__ACTIVITY__:
Verbatim transcription with images omitted: return the entries below in full.

________________________________________

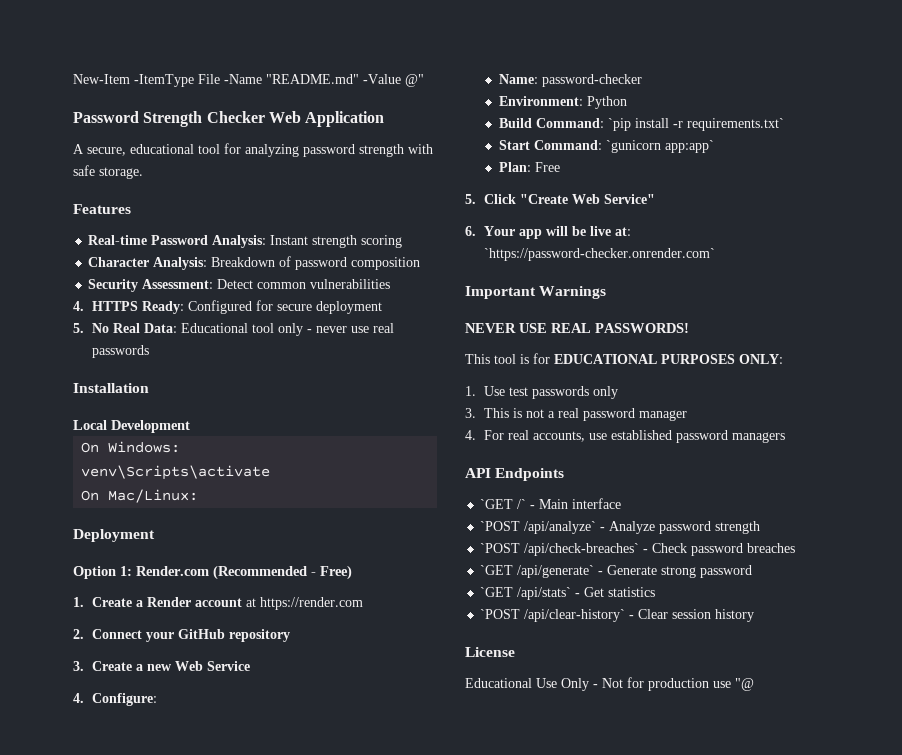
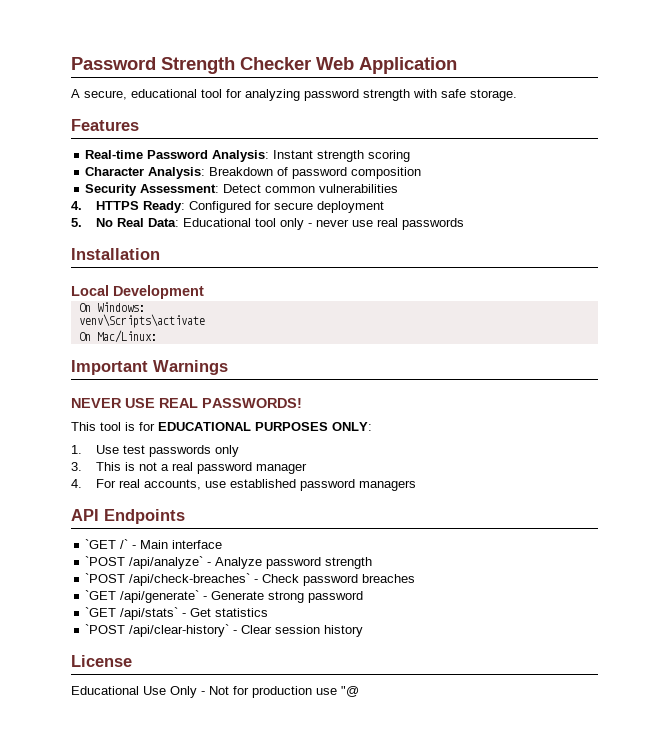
- New-Item -ItemType File -Name "README.md" -Value @"
- Deployment
- Option 1: Render.com (Recommended - Free)
- 1. Create a Render account at https://render.com
- 2. Connect your GitHub repository
- 3. Create a new Web Service
- 4. Configure:
- Name: password-checker
- Environment: Python
- Build Command: `pip install -r requirements.txt`
- Start Command: `gunicorn app:app`
- Plan: Free
- 5. Click "Create Web Service"
- 6. Your app will be live at: `https://password-checker.onrender.com`

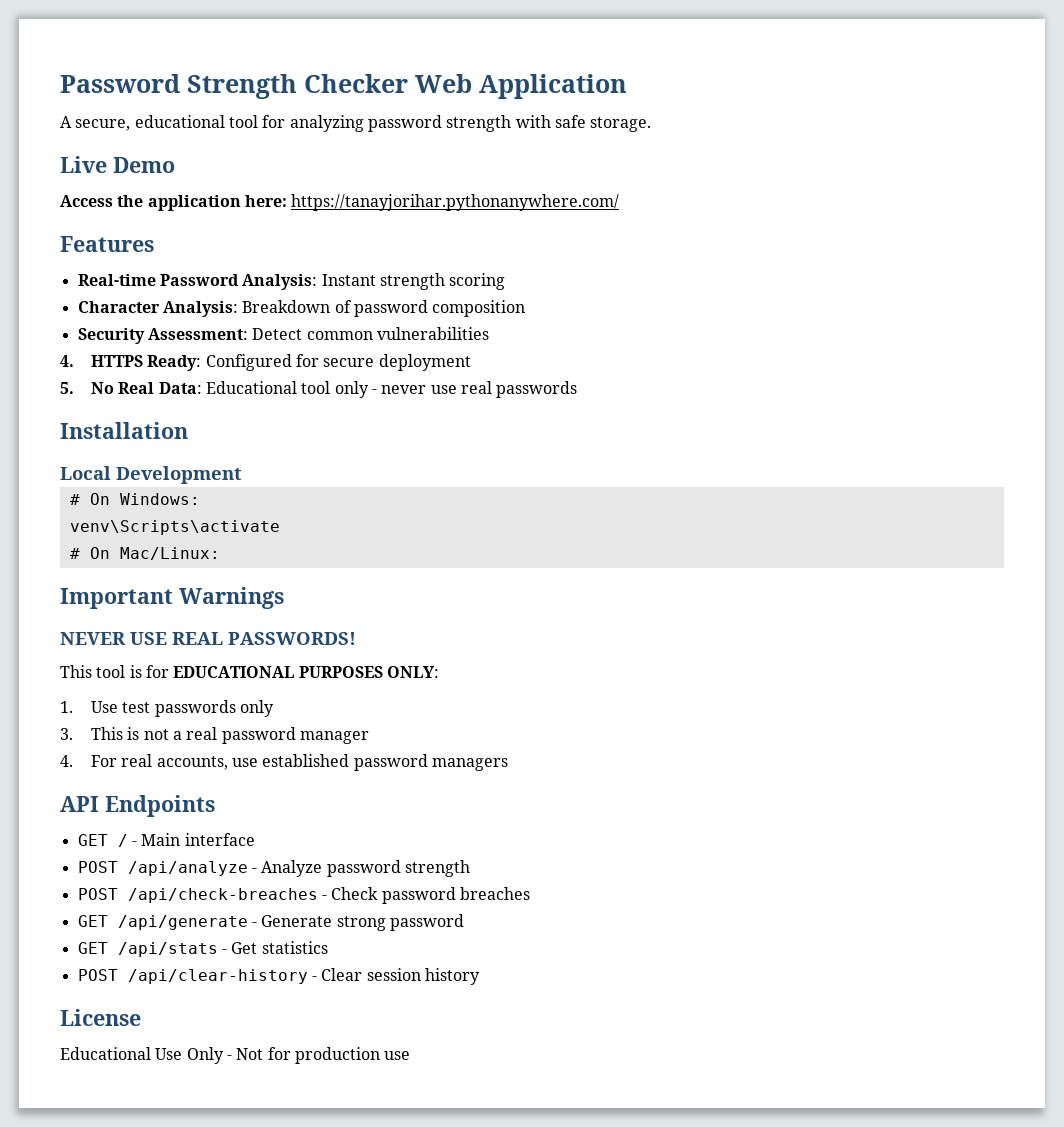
+ Live Demo
+ Access the application here: https://tanayjorihar.pythonanywhere.com/
- On Windows:
+ # On Windows:
- On Mac/Linux:
+ # On Mac/Linux:
- `GET /` - Main interface
+ GET / - Main interface
- `POST /api/analyze` - Analyze password strength
+ POST /api/analyze - Analyze password strength
- `POST /api/check-breaches` - Check password breaches
+ POST /api/check-breaches - Check password breaches
- `GET /api/generate` - Generate strong password
+ GET /api/generate - Generate strong password
- `GET /api/stats` - Get statistics
+ GET /api/stats - Get statistics
- `POST /api/clear-history` - Clear session history
+ POST /api/clear-history - Clear session history
- Educational Use Only - Not for production use "@
+ Educational Use Only - Not for production use

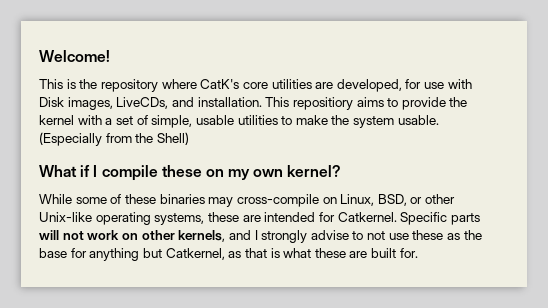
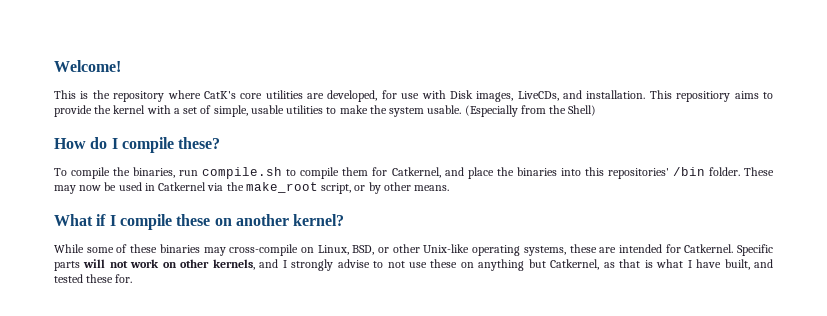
+ How do I compile these?
+ To compile the binaries, run compile.sh to compile them for Catkernel, and place the binaries into this repositories' /bin folder. These may now be used in Catkernel via the make_root script, or by other means.
- What if I compile these on my own kernel?
+ What if I compile these on another kernel?
- Specific parts will not work on other kernels, and I strongly advise to not use these as the base for anything but Catkernel, as that is what these are built for.
+ Specific parts will not work on other kernels, and I strongly advise to not use these on anything but Catkernel, as that is what I have built, and tested these for.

________________________________________

__FINISHED EXERCISE__:
- New-Item -ItemType File -Name "README.md" -Value @"
- Deployment
- Option 1: Render.com (Recommended - Free)
- 1. Create a Render account at https://render.com
- 2. Connect your GitHub repository
- 3. Create a new Web Service
- 4. Configure:
- Name: password-checker
- Environment: Python
- Build Command: `pip install -r requirements.txt`
- Start Command: `gunicorn app:app`
- Plan: Free
- 5. Click "Create Web Service"
- 6. Your app will be live at: `https://password-checker.onrender.com`

+ Live Demo
+ Access the application here: https://tanayjorihar.pythonanywhere.com/
- On Windows:
+ # On Windows:
- On Mac/Linux:
+ # On Mac/Linux:
- `GET /` - Main interface
+ GET / - Main interface
- `POST /api/analyze` - Analyze password strength
+ POST /api/analyze - Analyze password strength
- `POST /api/check-breaches` - Check password breaches
+ POST /api/check-breaches - Check password breaches
- `GET /api/generate` - Generate strong password
+ GET /api/generate - Generate strong password
- `GET /api/stats` - Get statistics
+ GET /api/stats - Get statistics
- `POST /api/clear-history` - Clear session history
+ POST /api/clear-history - Clear session history
- Educational Use Only - Not for production use "@
+ Educational Use Only - Not for production use

+ How do I compile these?
+ To compile the binaries, run compile.sh to compile them for Catkernel, and place the binaries into this repositories' /bin folder. These may now be used in Catkernel via the make_root script, or by other means.
- What if I compile these on my own kernel?
+ What if I compile these on another kernel?
- Specific parts will not work on other kernels, and I strongly advise to not use these as the base for anything but Catkernel, as that is what these are built for.
+ Specific parts will not work on other kernels, and I strongly advise to not use these on anything but Catkernel, as that is what I have built, and tested these for.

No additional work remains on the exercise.